A compute node that has 64GB RAM, does not use all of it for running applications. Part of it is left for the operating system, disk cache, etc.Use a safe margin when estimating memory requirements,

How to check for OOM

Check the memory usage while the job is running

One can ssh to the compute nodes of the job, and monitor the memory usage in real-time using the top command.

Seff

Seff is a command line tool related to the efficiency of resource usage by a completed job. It displays data that Slurm collected while the job was running. Note that the data is sampled at regular intervals and can miss short peaks in memory usage.

$ seff 1003731
Job ID: 1003731
Cluster: vsc4
User/Group: 
State: FAILED (exit code 137)
Nodes: 1
Cores per node: 96
CPU Utilized: 00:59:47
CPU Efficiency: 43.45% of 02:17:36 core-walltime
Job Wall-clock time: 00:01:26
Memory Utilized: 94.25 GB
Memory Efficiency: 0.00% of 0.00 MB

Possible solutions

  • Check the memory usage while the job is running. ssh to one or more compute nodes in your job, and monitor memory usage in real-time using the top or htop commands.

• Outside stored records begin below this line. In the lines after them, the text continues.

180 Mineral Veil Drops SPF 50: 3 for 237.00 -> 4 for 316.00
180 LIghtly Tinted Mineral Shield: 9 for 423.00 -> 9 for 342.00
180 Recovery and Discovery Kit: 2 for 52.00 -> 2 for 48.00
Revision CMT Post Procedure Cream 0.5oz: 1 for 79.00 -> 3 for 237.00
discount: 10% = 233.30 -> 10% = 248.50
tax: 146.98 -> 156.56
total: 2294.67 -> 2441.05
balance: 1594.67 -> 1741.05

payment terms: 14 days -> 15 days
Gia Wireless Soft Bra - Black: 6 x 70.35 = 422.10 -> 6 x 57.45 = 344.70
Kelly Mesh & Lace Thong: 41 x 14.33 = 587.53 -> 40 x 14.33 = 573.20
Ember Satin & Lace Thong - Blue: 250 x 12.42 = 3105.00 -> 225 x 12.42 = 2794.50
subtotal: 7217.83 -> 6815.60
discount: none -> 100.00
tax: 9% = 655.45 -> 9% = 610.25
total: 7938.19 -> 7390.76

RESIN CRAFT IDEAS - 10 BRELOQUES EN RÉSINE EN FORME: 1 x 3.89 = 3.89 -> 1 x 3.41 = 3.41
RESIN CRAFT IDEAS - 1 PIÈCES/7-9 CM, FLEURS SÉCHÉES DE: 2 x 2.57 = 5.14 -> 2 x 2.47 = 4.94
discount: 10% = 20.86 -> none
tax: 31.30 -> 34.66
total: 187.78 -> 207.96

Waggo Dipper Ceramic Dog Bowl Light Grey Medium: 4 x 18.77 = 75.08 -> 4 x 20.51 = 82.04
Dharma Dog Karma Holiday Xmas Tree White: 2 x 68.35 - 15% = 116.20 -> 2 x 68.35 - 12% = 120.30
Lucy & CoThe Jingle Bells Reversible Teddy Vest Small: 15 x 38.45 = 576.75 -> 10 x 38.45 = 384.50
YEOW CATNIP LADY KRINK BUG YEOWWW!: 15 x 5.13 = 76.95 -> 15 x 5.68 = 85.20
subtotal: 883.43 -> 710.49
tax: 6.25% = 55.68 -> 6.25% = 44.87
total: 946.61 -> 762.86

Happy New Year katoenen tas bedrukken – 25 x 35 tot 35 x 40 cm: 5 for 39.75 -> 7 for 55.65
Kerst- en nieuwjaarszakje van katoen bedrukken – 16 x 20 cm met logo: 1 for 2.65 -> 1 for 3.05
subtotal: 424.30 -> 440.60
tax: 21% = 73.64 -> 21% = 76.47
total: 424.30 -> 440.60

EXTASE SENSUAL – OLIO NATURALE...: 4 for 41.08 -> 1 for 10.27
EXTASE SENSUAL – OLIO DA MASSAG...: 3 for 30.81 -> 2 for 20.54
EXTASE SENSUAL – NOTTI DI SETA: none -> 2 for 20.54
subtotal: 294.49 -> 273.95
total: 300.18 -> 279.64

  • Use nodes with more memory. VSC-5 has nodes with 512GB, 1TB and 2TB memory and VSC-4 with 96, 384 and 768GB. The larger the memory the fewer number of nodes available, therefore requesting nodes with more memory may require longer queue waiting times.

  • Use less cores per compute node. Parallel application can request fewer ranks per node, and either run on more nodes or accept a longer runtime.

  • Use more compute nodes. The problem with this option is that it is not very efficient and uses more core hours for the job.